Prosecutors and defense attorneys still have much to do before a Burmese refugee accused of kidnapping and killing a young girl at the South Salt Lake apartment complex where they both lived in 2008 is brought to trial.
But Senior Judge Judith Atherton said Wednesday she doesn't want to postpone the case any longer.
Met, 26, is charged in 3rd District Court with first-degree felony counts of aggravated murder and child kidnapping in connection with the March 2008 slaying of 7-year-old Hser Ner Moo.
On Wednesday, defense attorneys asked the judge to suppress evidence in the case they said was collected using illegal or unethical methods and petitioned the court to have prosecutors use diagrams instead of certain graphic photos that, the defense argued, are "too gruesome" for jurors.
Prosecutors called the photos relevant, saying they show the brutality with which the child was killed and the injuries she suffered.
"The person who did this, who dragged her into the shower and left her, intended her to die," prosecutor Robert Parrish said. "They are not gruesome photographs in and of themselves."
Atherton will issue a decision next week on whether or not a jury will be allowed to view the photos, which depict the 7-year-old girl crumpled inside a bathroom stall, bloodied and naked from the waist down, with obviously broken bones and bruised and damaged genitals.
Defense attorneys also argued Wednesday that evidence collected from inside the basement where the child was found should be inadmissible because investigators were let into the area which was Met's living space without the defendant's consent.
The judge will also rule on this issue next week, when both sides reconvene for an evidentiary hearing.
At that hearing, the defense will argue and put on evidence to show that Met was allegedly coerced into making statements to police by a rogue interpreter, who, defense attorneys said, caused Met to believe that if he didn't tell police what they wanted to hear, he would be put to death.
"He was under pressure; he felt the need to make a statement about what happened to the girl or he would face the immediate penalty of death," defense attorney Michael Peterson said. "The question becomes, what obligation do law enforcement have to make sure things are being interpreted effectively? Do they just get to grab a random Burmese refugee off the street? And if what's interpreted is inaccurate or coercive, do they just get to say, 'Oh well, we didn't know?' "
It's one of several issues the case has seen involving interpreters, which has caused numerous delays and problems over the last five years of proceedings.
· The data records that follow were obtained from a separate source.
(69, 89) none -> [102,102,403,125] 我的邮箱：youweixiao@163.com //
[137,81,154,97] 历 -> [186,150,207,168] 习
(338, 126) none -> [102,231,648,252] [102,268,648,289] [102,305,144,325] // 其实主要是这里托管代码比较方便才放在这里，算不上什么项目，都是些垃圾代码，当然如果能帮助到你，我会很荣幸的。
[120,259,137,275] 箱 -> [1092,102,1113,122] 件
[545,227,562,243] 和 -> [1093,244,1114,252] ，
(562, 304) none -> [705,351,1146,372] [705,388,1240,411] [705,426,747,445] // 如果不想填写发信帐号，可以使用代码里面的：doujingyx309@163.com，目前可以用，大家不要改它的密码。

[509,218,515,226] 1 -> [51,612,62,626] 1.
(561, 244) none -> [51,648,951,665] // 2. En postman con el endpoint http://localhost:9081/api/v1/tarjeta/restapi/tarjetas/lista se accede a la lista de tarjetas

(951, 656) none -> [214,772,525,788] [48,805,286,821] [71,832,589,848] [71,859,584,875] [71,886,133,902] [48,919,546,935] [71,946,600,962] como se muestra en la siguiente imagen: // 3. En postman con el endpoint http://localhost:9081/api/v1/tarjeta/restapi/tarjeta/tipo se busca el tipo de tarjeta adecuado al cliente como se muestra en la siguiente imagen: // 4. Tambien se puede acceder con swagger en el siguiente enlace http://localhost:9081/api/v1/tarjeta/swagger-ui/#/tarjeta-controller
Other setbacks have included conflict between Met and his attorneys. On several occasions Met's attorneys said they had reached a resolution in the case, only to have Met change his mind in court.
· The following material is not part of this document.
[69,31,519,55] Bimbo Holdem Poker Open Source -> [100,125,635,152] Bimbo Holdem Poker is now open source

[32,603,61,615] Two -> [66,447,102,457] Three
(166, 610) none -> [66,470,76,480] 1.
Met was ordered to stand trial last December, following a six-day preliminary hearing that included testimony from the girl's parents, Met's roommates, police, FBI agents and medical experts.
He has pleaded not guilty to beating, raping and strangling Hser Ner Moo.
Among the evidence prosecutors presented in December was the denim jacket Met was wearing when he was arrested at a relative's home. The jacket had multiple stains on it, and at least one stain was the child's blood, an expert testified.
Hser Ner Moo disappeared on March 31, 2008, prompting hundreds of volunteers to search for her before police found her body in Met's apartment the next night. Her family lived in the same complex, and the girl was acquainted with Met.
She was found face down in Met's shower, still in the pink shirt, pink skirt and pink coat she was wearing the day before. Police have said the girl was likely dead within an hour of leaving her family's nearby apartment.
Prosecutors ultimately decided to forgo seeking the death penalty against Met to move the case along.
Instead, Met could face life without the possibility of parole or 20 years to life in prison, if found guilty of aggravated murder.